Interfacial interaction of anesthetic lidocaine and mesoporous silica nanoparticles in aqueous solutions and its release properties
Abstract
Lidocaine has been used as a local anesthetic by injection. The controlled release of lidocaine loaded into nanospheres is necessary to reduce the onset time of the anesthetic effect or increase the anesthetic analgesia duration. In this study, mesoporous silica nanoparticles (MSNs) with a large specific surface area were prepared by a sol–gel method, and the interfacial interaction between MSNs and lidocaine positively charged in aqueous solutions at different concentrations was investigated by adsorption tests, Fourier-transformed infrared spectroscopy, thermogravimetry–differential thermal analysis, and Brunauer–Emmett–Teller (BET) measurements. The electrostatic interaction between Si–OH on MSNs and lidocaine-NH+ was of importance for the adsorption phenomenon in aqueous solutions, indicating the monolayer adsorption of lidocaine.

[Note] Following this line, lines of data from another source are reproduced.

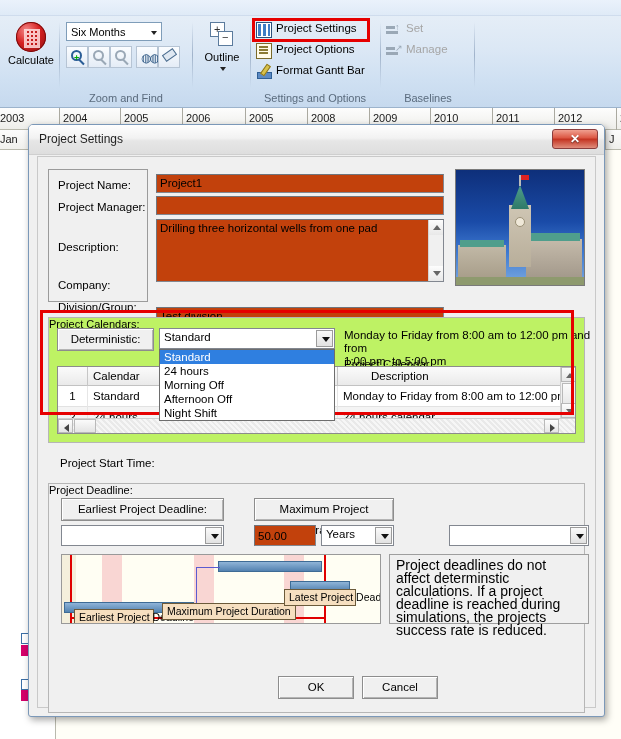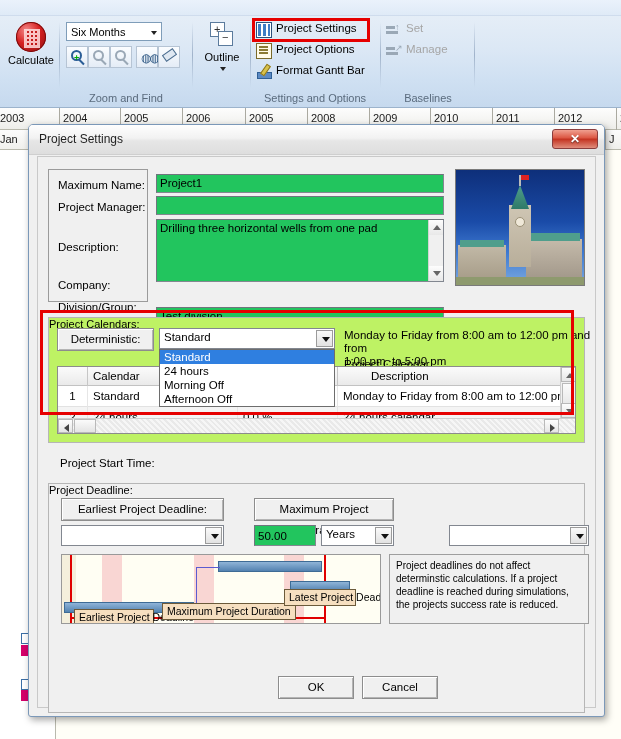"Maximum Name:" div.lbl { text: Maximum -> Project }
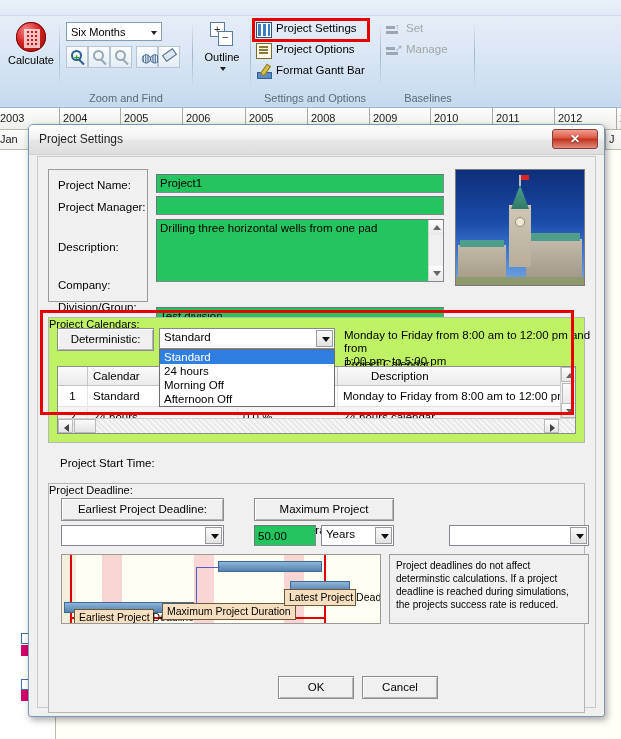"Project1" .txtbox { background: #22c55e -> #c2410c }
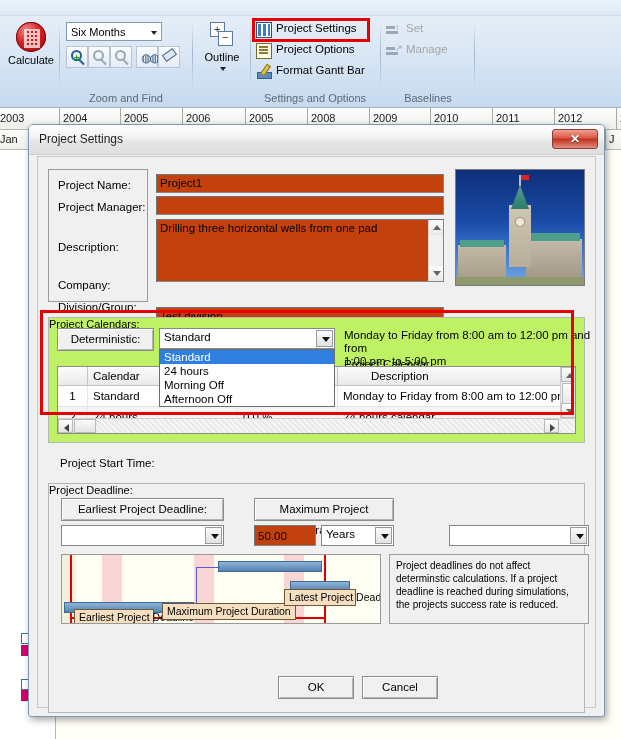"Night Shift" div.opt { html: none -> <div>Night Shift</div> }
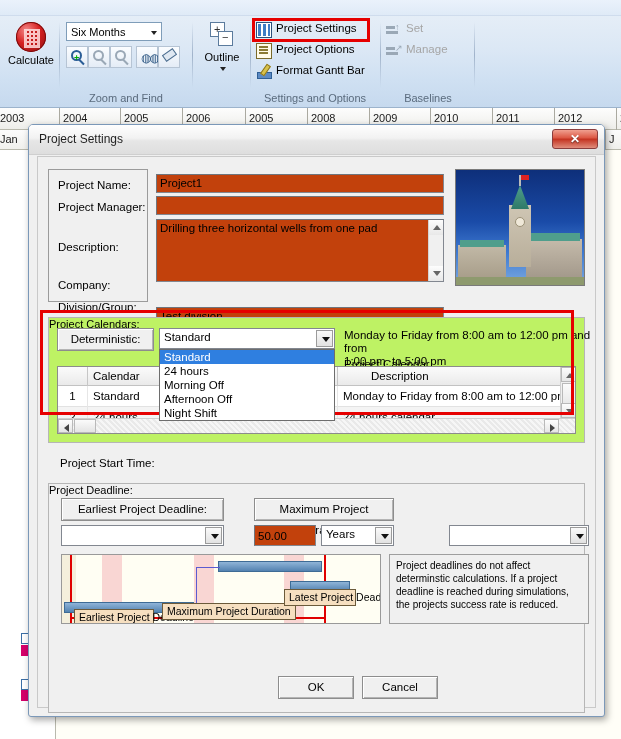"Project deadlines do not affect" #info-box { font-size: 10px -> 14px }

BET measurements also supported the decrease of pore volumes, and the hysteresis loop of the isotherm curve was not closed since the condensation of lidocaine in the mesopores formed micropores of less than 1.5 nm in size. The release profiles in phosphate buffered saline containing calcium and magnesium ions showed a rapid and higher release of lidocaine compared with that in phosphate buffered saline without divalent cations. The released lidocaine concentrations were sufficient for the expression of the anesthetic effect in dental anesthesia.